Someone marched into the room. Rod popped to attention. “Afternoon, sir!”
The person who entered immediately swung around. “Good afternoon, sir!”
Obviously on a hair trigger to react, they realized at the same time that they were both basics.
Rod’s shoulders slumped in relief as he remained out of sight from the craziness just outside the door. “Hi. I guess we’re roommates.”
The short basic stuck out a hand. “Howdy. I’m Sylvester Jakes, my friends call me Sly.” Although he smiled, his eyes looked as if he’d been crying.
“Hi, Sly.”
“Not sly enough to get past those Neanderthals roaming the hallway.”
It suddenly hit Rod that the short basic was the wiseacre in the barbershop who couldn’t take anything seriously.
Great.
Not only do I get to room with a comedian, but I wonder how much hot water he’s going to get me in?
Rod forced a smile. “Any idea what we’re supposed to do?”
“Beats me. I’m just thankful to still be alive.”
“Minute by minute.”
“What are you doing?” Sly cocked an eye at Rod’s shirt hanging in the closet.
“I figure they’re going to want to know why we haven’t straightened our room.”
“And we’re supposed to guess where everything goes.”
Rod shrugged. “Might as well start. Besides,” he stepped back by the closet, “they can’t see you from out there.”
Sly brightened. “I’m rooming with a genius! What a terrific idea.” He swept up an armful of hangers from his bed and moved to the closet.
“Room, atten’hut!” Rod spotted the officer walk into the room and barely managed to yell out the warning to Sly.

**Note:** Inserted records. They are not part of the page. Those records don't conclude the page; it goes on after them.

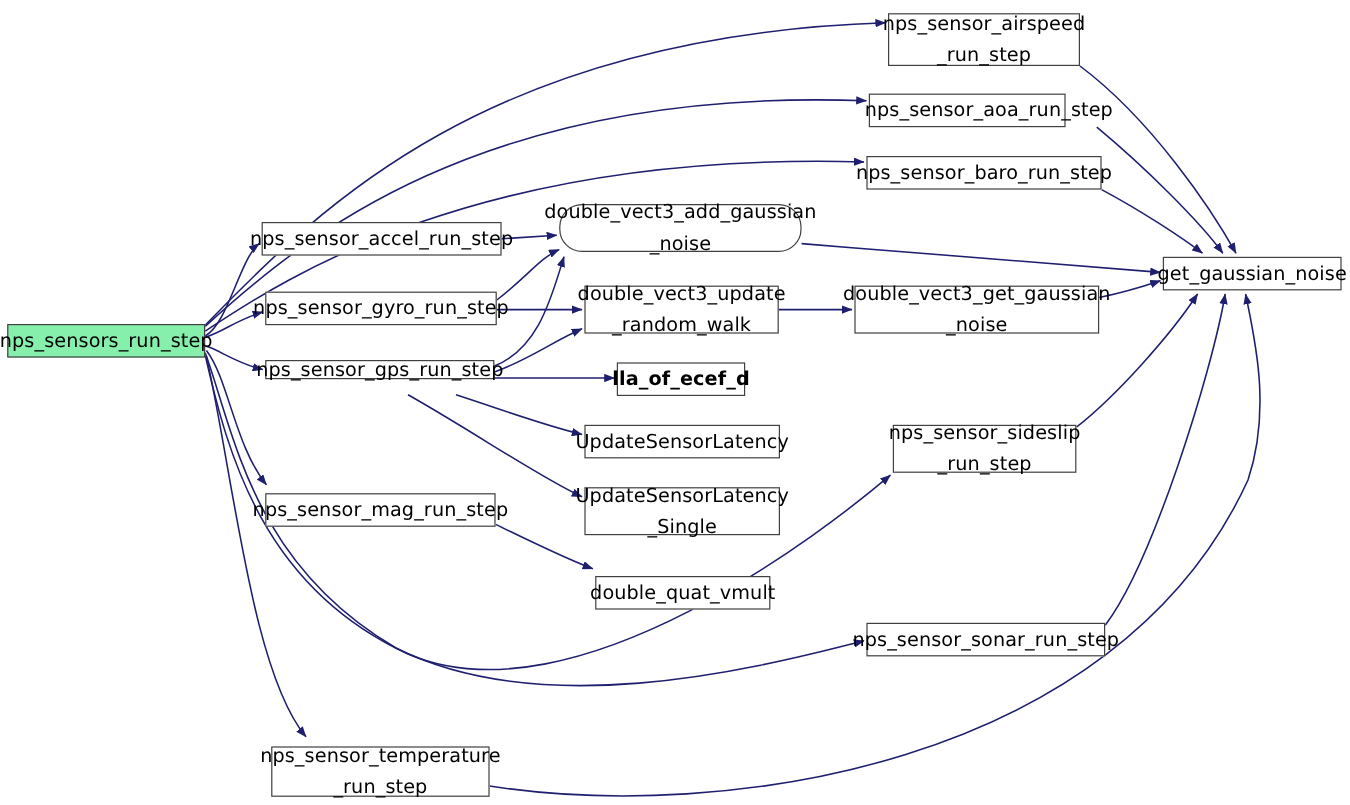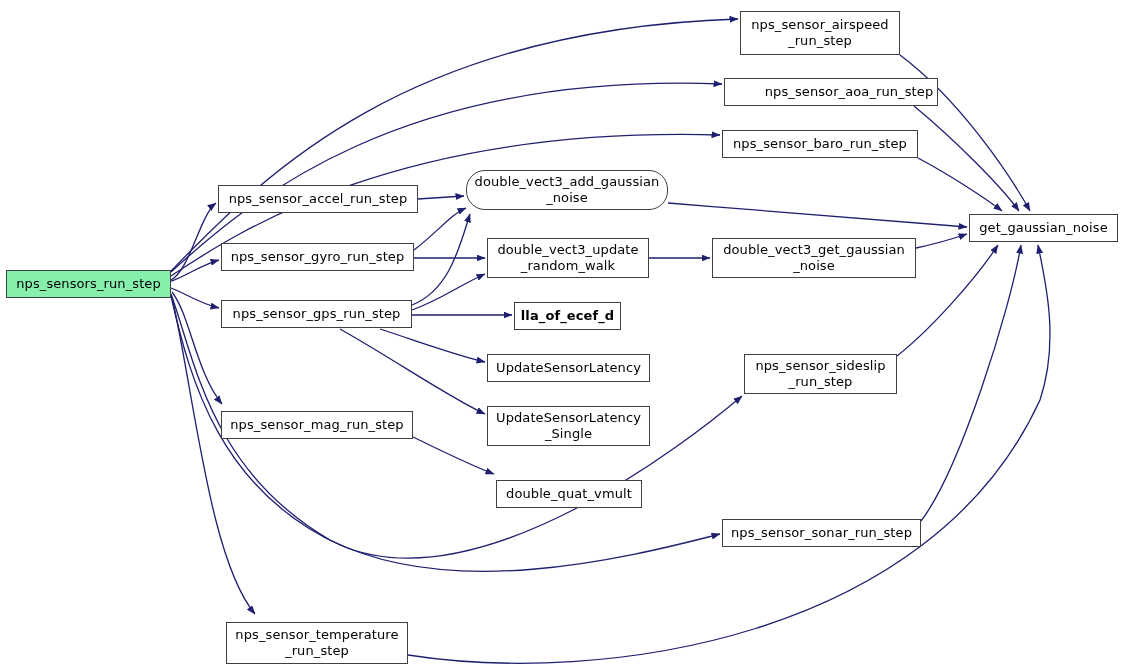--- a/index.html
+++ b/index.html
@@ -34,8 +34,8 @@
     justify-content: center;
     text-align: center;
     color: #000000;
-    font-size: 13px;
-    line-height: 16px;
+    font-size: 16px;
+    line-height: 26px;
     letter-spacing: 0.1px;
     white-space: pre-line;
     z-index: 3;

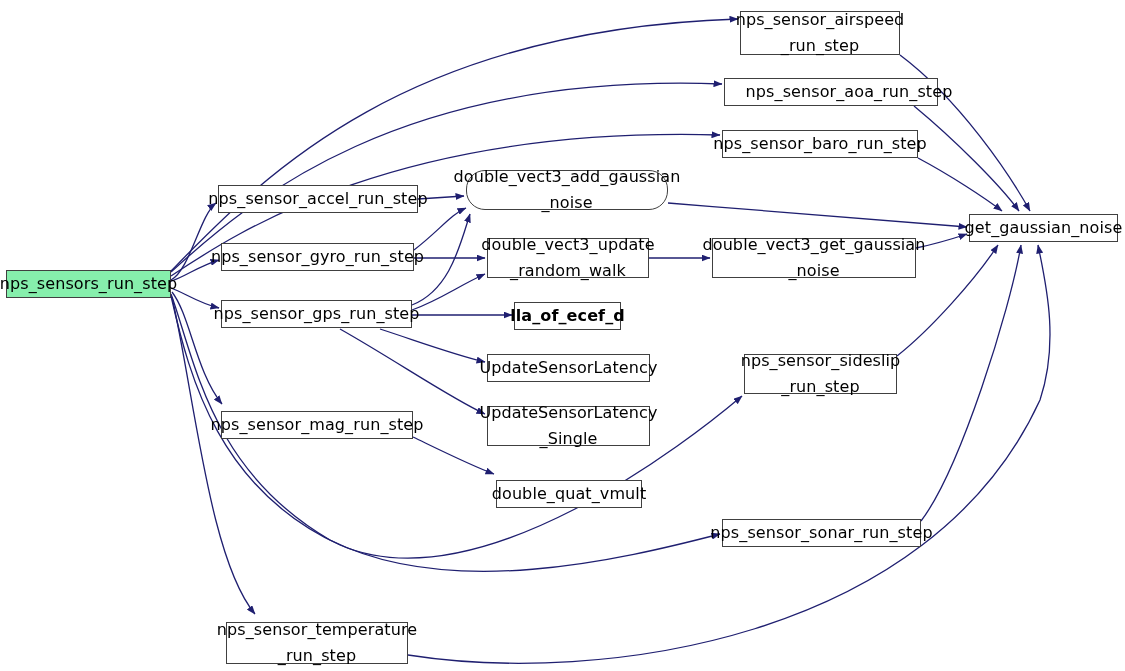--- a/index.html
+++ b/index.html
@@ -96,7 +96,7 @@
       <div class="gnode highlight" style="left: 6px; top: 270px; width: 165px; height: 28px;"><span class="nlabel">nps_sensors_run_step</span></div>
       <div class="gnode" style="left: 740px; top: 11px; width: 160px; height: 44px;"><span class="nlabel">nps_sensor_airspeed
 _run_step</span></div>
-      <div class="gnode" style="left: 724px; top: 78px; width: 214px; height: 28px; padding-left: 36px;"><span class="nlabel">nps_sensor_aoa_run_step</span></div>
+      <div class="gnode" style="left: 724px; top: 78px; width: 164px; height: 28px; padding-left: 36px;"><span class="nlabel">nps_sensor_aoa_run_step</span></div>
       <div class="gnode" style="left: 722px; top: 130px; width: 196px; height: 28px;"><span class="nlabel">nps_sensor_baro_run_step</span></div>
       <div class="gnode" style="left: 218px; top: 185px; width: 200px; height: 28px;"><span class="nlabel">nps_sensor_accel_run_step</span></div>
       <div class="gnode" style="left: 466px; top: 170px; width: 202px; height: 40px; border-radius: 19px;"><span class="nlabel">double_vect3_add_gaussian

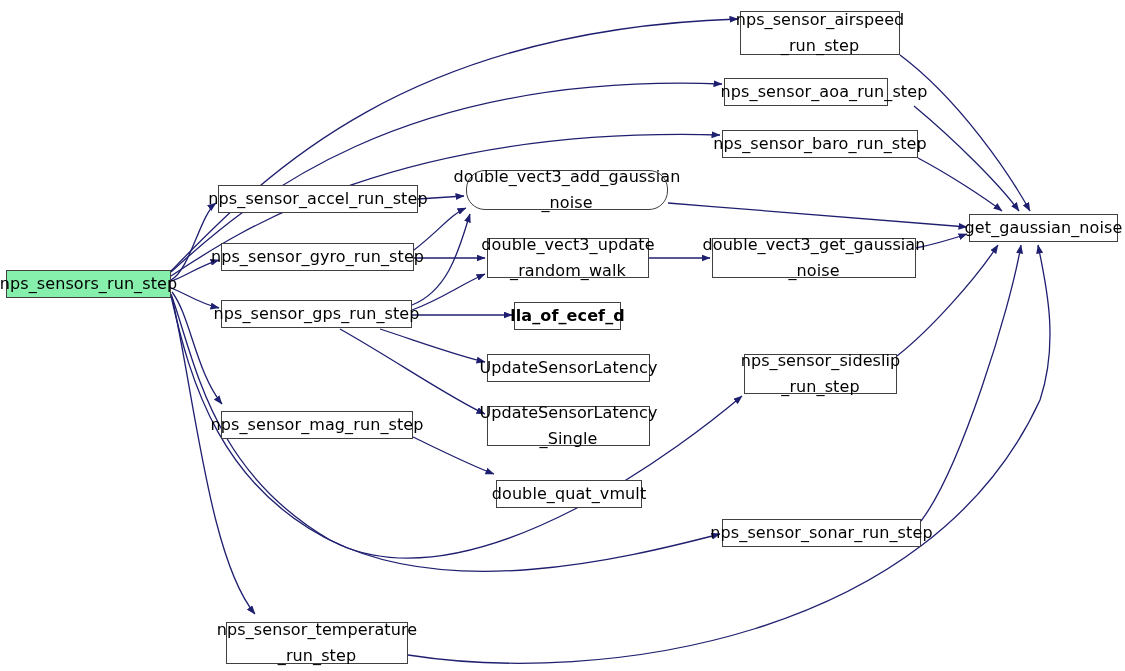--- a/index.html
+++ b/index.html
@@ -107,7 +107,7 @@
 _random_walk</span></div>
       <div class="gnode" style="left: 712px; top: 238px; width: 204px; height: 40px;"><span class="nlabel">double_vect3_get_gaussian
 _noise</span></div>
-      <div class="gnode" style="left: 221px; top: 300px; width: 191px; height: 28px;"><span class="nlabel">nps_sensor_gps_run_step</span></div>
+      <div class="gnode" style="left: 221px; top: 300px; width: 191px; height: 16px;"><span class="nlabel">nps_sensor_gps_run_step</span></div>
       <div class="gnode" style="left: 514px; top: 302px; width: 107px; height: 28px; font-weight: bold;"><span class="nlabel">lla_of_ecef_d</span></div>
       <div class="gnode" style="left: 487px; top: 354px; width: 163px; height: 28px;"><span class="nlabel">UpdateSensorLatency</span></div>
       <div class="gnode" style="left: 744px; top: 354px; width: 153px; height: 40px;"><span class="nlabel">nps_sensor_sideslip

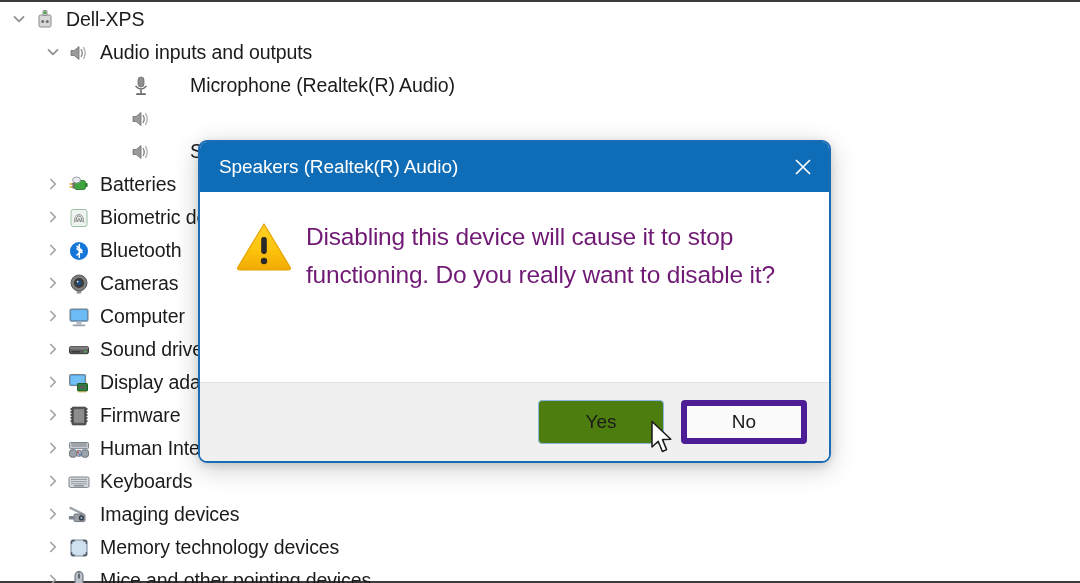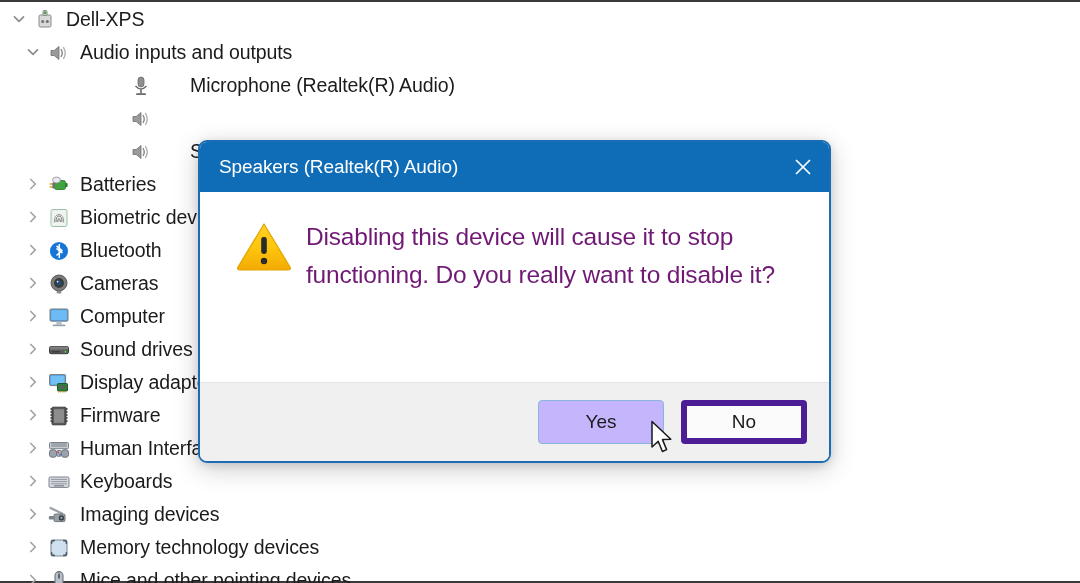--- a/index.html
+++ b/index.html
@@ -54,7 +54,7 @@
   }
   
   .lvl0 { padding-left: 6px; }
-  .lvl1 { padding-left: 20px; }
+  .lvl1 { padding-left: 40px; }
   .lvl2 { padding-left: 74px; gap: 28px; }
 
   

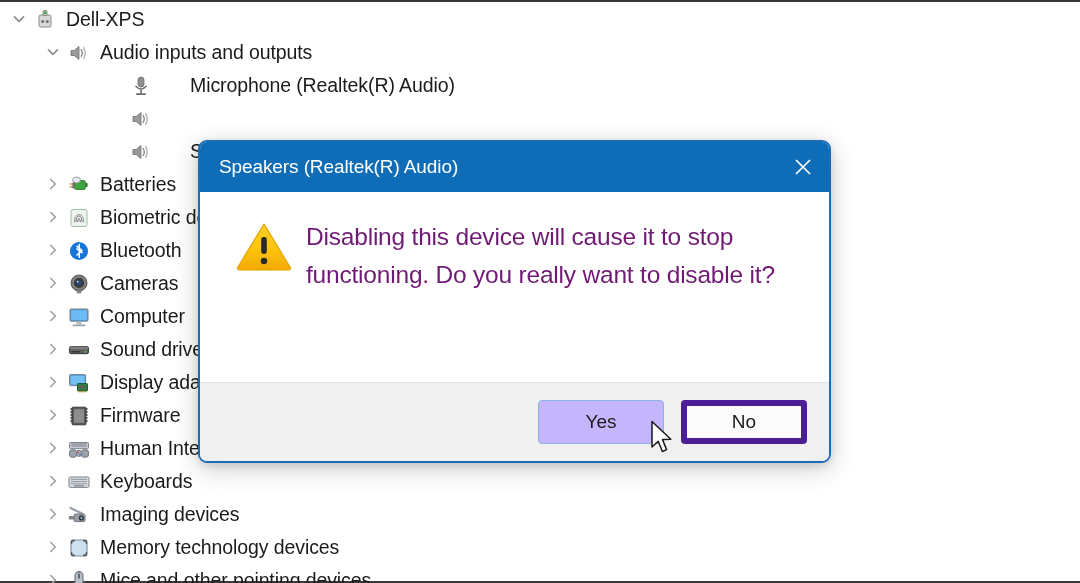--- a/index.html
+++ b/index.html
@@ -125,7 +125,7 @@
     display: flex; align-items: center; justify-content: center;
   }
   .dlg-btn-hover {
-    background: #c4b5fd;
+    background: #4d7c0f;
     border: 1px solid #89b6dc;
   }
   .dlg-btn-default {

The two men dropped their hangers. They clattered to the floor and bounced under the bed.
The officer wore bright, shiny silver bars of a first lieutenant. Blond and deeply tanned, the man looked as though he had just stepped out of a movie scene. Behind him, standing outside the door, stood six basics at rigid attention.
“Good evening, gentlemen. We’re having a flight meeting in your room.” The officer motioned the waiting basics to join them. He was the first officer in six hours not to yell. “Enter, men. And speed out, we have a lot to go over tonight.”
The basic cadets crowded into the room. Rod smelled a mix of body odor and sweat. The basics had been going at full steam since six this morning, and it was no wonder that they had begun to reek. Rod wondered if anyone else smelled it.
“Gather ’round, basics, and listen up. You have to get your room in shape, so pay attention. Stand at ease.” They snapped to parade rest.
“I’m Lieutenant Ranch, one of the Air Training Officers, and more importantly your flight commander. The ATOs will be acting as upperclassmen for the next two years. Captain Justice is our Air Officer Commanding, the AOC, and commands B squadron. You men are in Flight B-2, and for the next eight weeks will be under my command while you’re in Basic Cadet Training, or BCT. Tonight we’re going to go over some rules, and I’ll show you how to do everything from making your rack to shining your shoes. Pay attention to the details, because I guarantee that if you mess up the little things, the big ones will come back later to bite you in the ass. Understand?”
“Yes, sir!” Rod felt he was going to like the lanky, blond officer. Although Lieutenant Ranch did not attempt to be friendly with the basics, he carried himself with a completely different demeanor than Captain Justice.